It's a reason to worry because this caterpillar can also destroy crops like rice, cotton and sugarcane
A crop-destroying caterpillar has attacked maize crops in Karnataka’s Chikballapur district, finds a team of agriculture scientists. The find has set off alarms as the same caterpillar had wreaked havoc on maize crops in Africa last year.
The fall army worm, scientifically called Spodoptera frugiperda, is an invasive pest found in the fields of Chikballabur, a district in the north of Bengaluru, during a survey conducted between July 9 and July 12, 2018. National Bureau of Agriculture Insect Resources’ Dr AN Shylesha, principal scientist, division of germplasm, conservation and utilisation, and Dr SK Jalali, principal scientist and head of the division of genomic resources, conducted the study.
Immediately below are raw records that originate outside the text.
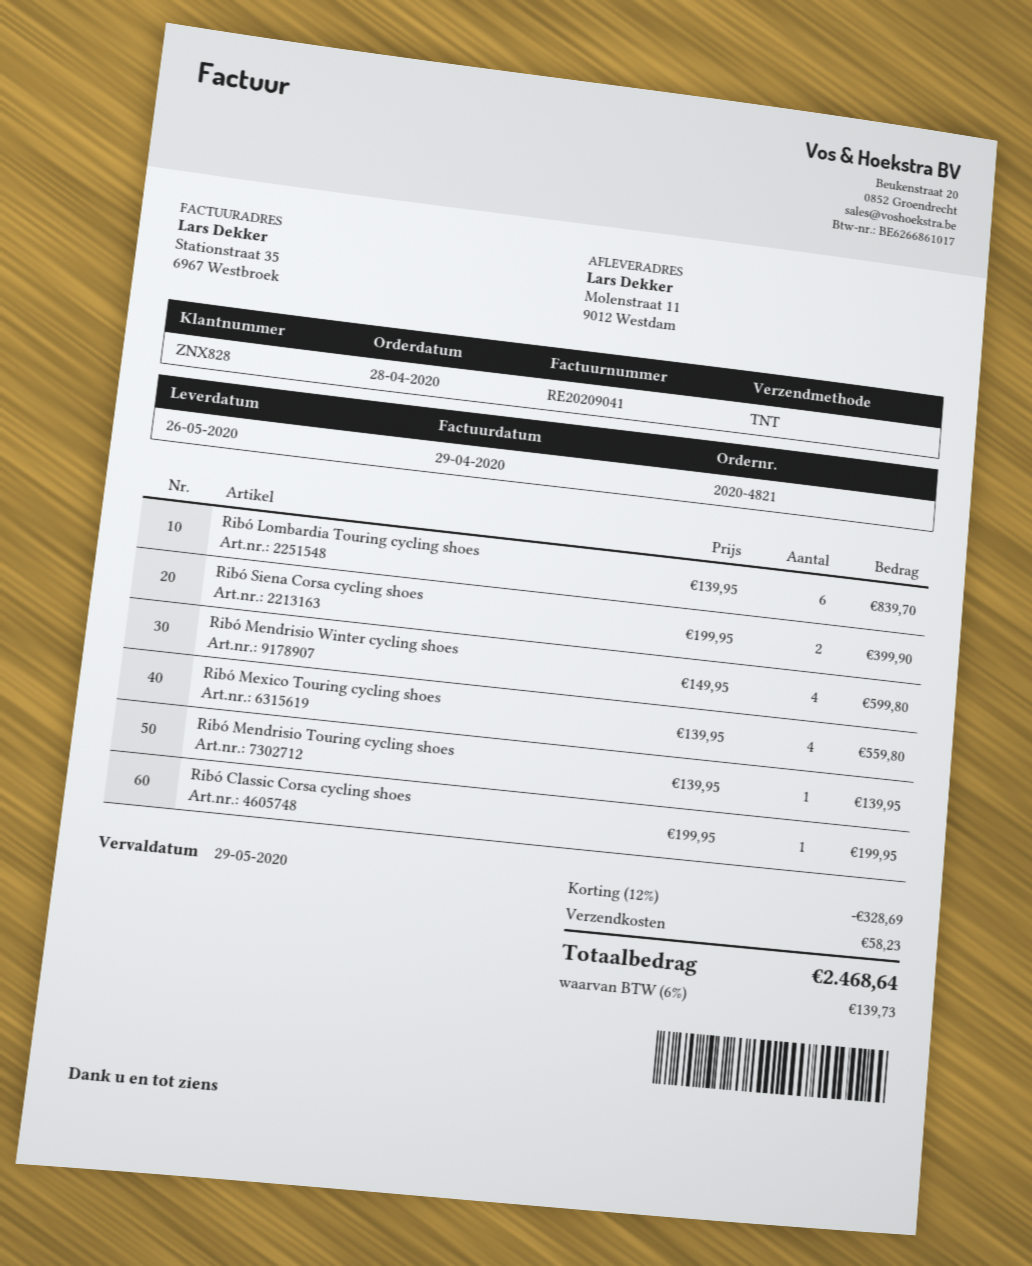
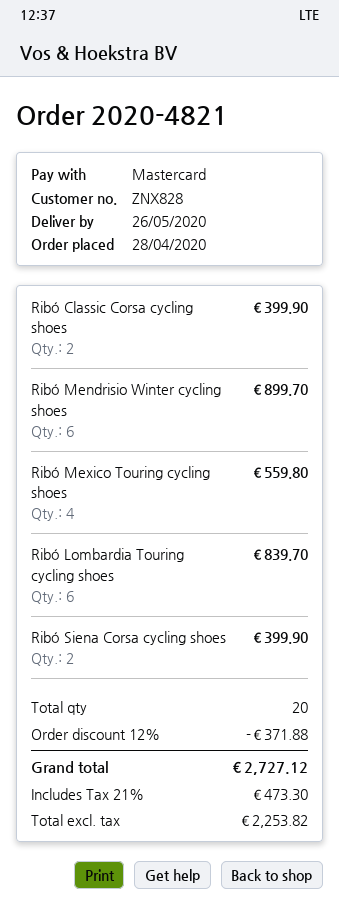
Ribó Mendrisio Winter cycling shoes: 4 for 599.80 -> 6 for 899.70
Ribó Mendrisio Touring cycling shoes: 1 for 139.95 -> none
Ribó Classic Corsa cycling shoes: 1 for 199.95 -> 2 for 399.90
discount: 12% = 328.69 -> 12% = 371.88
shipping: 58.23 -> none
tax: 6% = 139.73 -> 21% = 473.30
total: 2468.64 -> 2727.12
The NBAIR is a part of Indian Council of Agricultural Research.
This particular caterpillar is native to North Americas and destroyed maize crops across Africa in 2016 and 2017. It had put the entire continent at risk of a food crisis. The pest has attacked more than 70 per cent of the crop in Karnataka, notes Shylesha. When pests from districts like Hassan, Bellur and Shimoga were collected, it was found that can lay eggs fast and ensures that they spread fast.
Certain reports even suggest that the pest attack has found its way to neighbouring Andhra Pradesh and Tamil Nadu. It’s a reason to worry because this pest can also damage other crops like rice, cotton and sugarcane.
Jalali and his team, who study molecular identification of larvae, have confirmed that the caterpillars found in Karnataka were a 100 per cent match with those found in Canada and Costa Rica.
But scientists have still not commented on how this pest entered India. Nobody’s sure if they made their way to India through human-aided transport of natural migration. The studies on this pest are still on.
There has been a rise of pest attacks in India in the recent past. The Down to Earth had reported last year on how pest attacks are growing in different regions owing to climate change.